Problem description
Within the records, find every line that includes the word "none" and copy it.

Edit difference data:

######

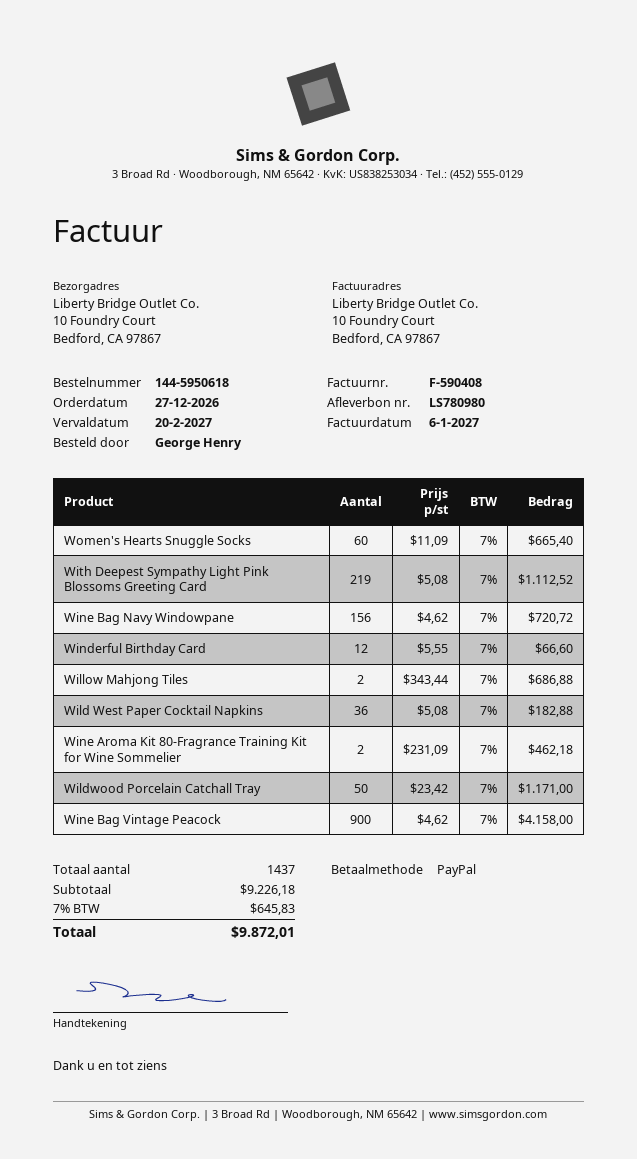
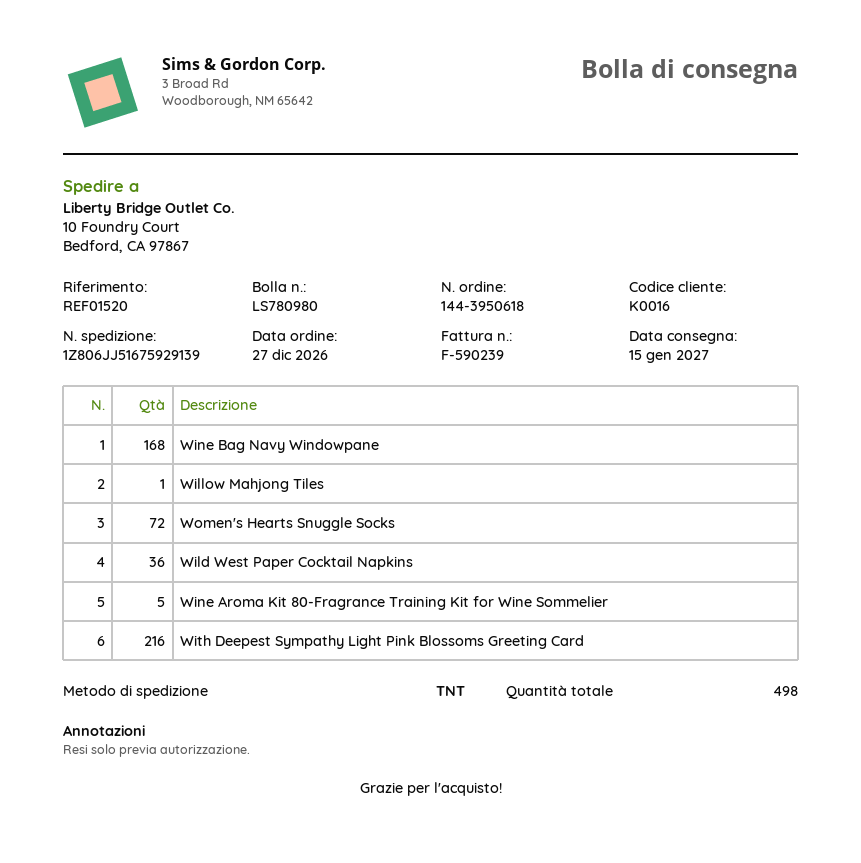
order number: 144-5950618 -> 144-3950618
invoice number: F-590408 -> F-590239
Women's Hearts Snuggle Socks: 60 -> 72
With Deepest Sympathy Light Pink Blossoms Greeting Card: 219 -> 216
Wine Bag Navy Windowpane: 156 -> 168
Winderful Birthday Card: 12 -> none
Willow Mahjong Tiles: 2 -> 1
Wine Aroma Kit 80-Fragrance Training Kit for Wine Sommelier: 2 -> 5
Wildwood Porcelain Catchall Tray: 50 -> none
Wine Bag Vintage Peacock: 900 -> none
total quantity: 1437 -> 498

######

Final answer
Winderful Birthday Card: 12 -> none
Wildwood Porcelain Catchall Tray: 50 -> none
Wine Bag Vintage Peacock: 900 -> none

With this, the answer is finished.